» PROBLEM REQUIREMENTS
Where a line contains the word "added", copy that line from the records below.

» Front-end code edit data
::::::

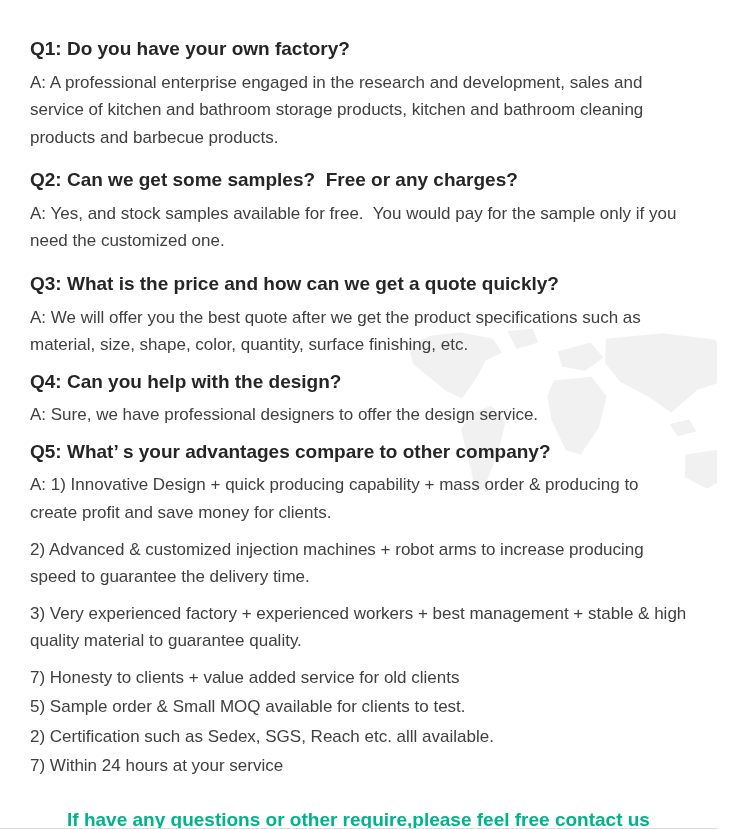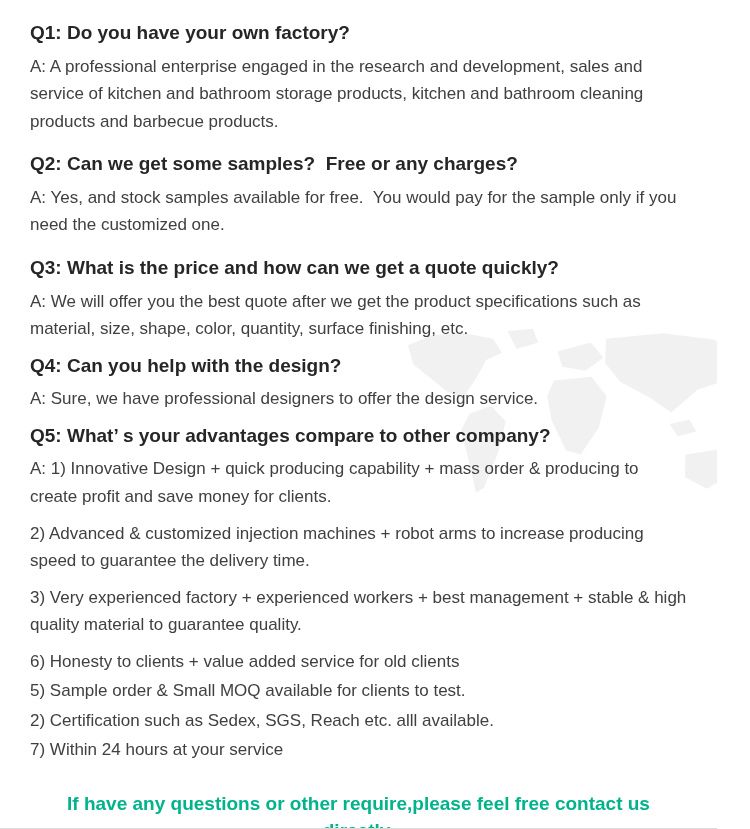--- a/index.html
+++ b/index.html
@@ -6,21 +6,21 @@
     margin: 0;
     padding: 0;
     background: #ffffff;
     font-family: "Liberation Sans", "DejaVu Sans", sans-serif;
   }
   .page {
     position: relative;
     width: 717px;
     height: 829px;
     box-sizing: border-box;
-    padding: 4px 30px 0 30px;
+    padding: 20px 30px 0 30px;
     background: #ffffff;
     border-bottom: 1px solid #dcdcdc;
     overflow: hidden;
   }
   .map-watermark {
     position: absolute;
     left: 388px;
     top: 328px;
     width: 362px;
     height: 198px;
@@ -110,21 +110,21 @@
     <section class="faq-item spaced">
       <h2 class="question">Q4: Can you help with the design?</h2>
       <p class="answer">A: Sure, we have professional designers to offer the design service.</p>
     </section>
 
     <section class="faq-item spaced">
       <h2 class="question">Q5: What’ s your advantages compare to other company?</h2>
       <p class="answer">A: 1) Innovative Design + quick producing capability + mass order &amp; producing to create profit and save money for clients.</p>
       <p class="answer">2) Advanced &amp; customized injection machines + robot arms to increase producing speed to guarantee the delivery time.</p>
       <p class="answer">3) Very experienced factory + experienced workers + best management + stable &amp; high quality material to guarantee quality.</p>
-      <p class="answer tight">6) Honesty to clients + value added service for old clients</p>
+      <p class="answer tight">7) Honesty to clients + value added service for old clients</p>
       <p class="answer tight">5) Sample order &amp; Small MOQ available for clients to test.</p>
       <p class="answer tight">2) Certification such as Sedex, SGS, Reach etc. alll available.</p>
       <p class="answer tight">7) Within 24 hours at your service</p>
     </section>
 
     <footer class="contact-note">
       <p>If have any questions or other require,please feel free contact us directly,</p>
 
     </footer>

::::::

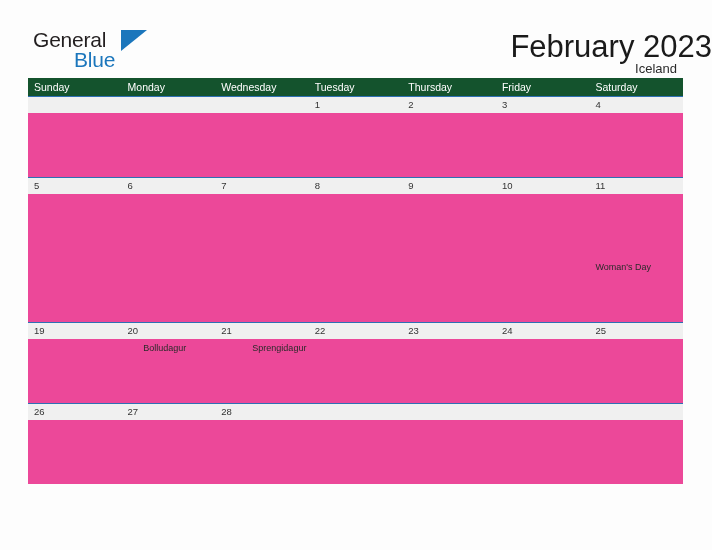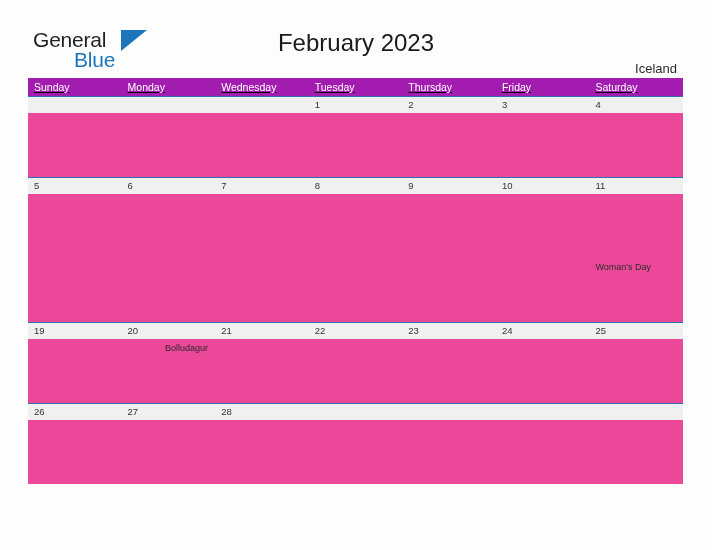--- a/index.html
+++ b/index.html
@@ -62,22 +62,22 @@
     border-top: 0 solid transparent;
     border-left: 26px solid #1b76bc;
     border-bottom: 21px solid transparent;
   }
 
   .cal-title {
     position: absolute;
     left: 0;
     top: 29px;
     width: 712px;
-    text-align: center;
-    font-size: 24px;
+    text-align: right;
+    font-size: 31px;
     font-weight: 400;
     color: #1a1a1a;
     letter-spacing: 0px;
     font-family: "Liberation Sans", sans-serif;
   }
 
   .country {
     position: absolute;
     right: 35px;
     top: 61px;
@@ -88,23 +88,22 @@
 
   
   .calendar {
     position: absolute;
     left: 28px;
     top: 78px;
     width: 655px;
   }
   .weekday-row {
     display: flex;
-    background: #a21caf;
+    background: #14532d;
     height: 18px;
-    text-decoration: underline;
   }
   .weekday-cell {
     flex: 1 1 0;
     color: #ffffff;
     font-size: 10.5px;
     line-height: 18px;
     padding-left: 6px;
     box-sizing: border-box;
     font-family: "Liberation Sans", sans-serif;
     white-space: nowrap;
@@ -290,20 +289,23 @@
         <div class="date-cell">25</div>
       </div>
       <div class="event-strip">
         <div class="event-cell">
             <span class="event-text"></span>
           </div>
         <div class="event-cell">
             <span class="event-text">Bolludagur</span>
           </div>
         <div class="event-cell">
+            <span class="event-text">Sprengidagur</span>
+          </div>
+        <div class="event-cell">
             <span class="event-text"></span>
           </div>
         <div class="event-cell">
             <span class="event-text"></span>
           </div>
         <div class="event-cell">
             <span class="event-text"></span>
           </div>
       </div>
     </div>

::::::

» OUTPUT OF THE EXERCISE
-      <p class="answer tight">6) Honesty to clients + value added service for old clients</p>
+      <p class="answer tight">7) Honesty to clients + value added service for old clients</p>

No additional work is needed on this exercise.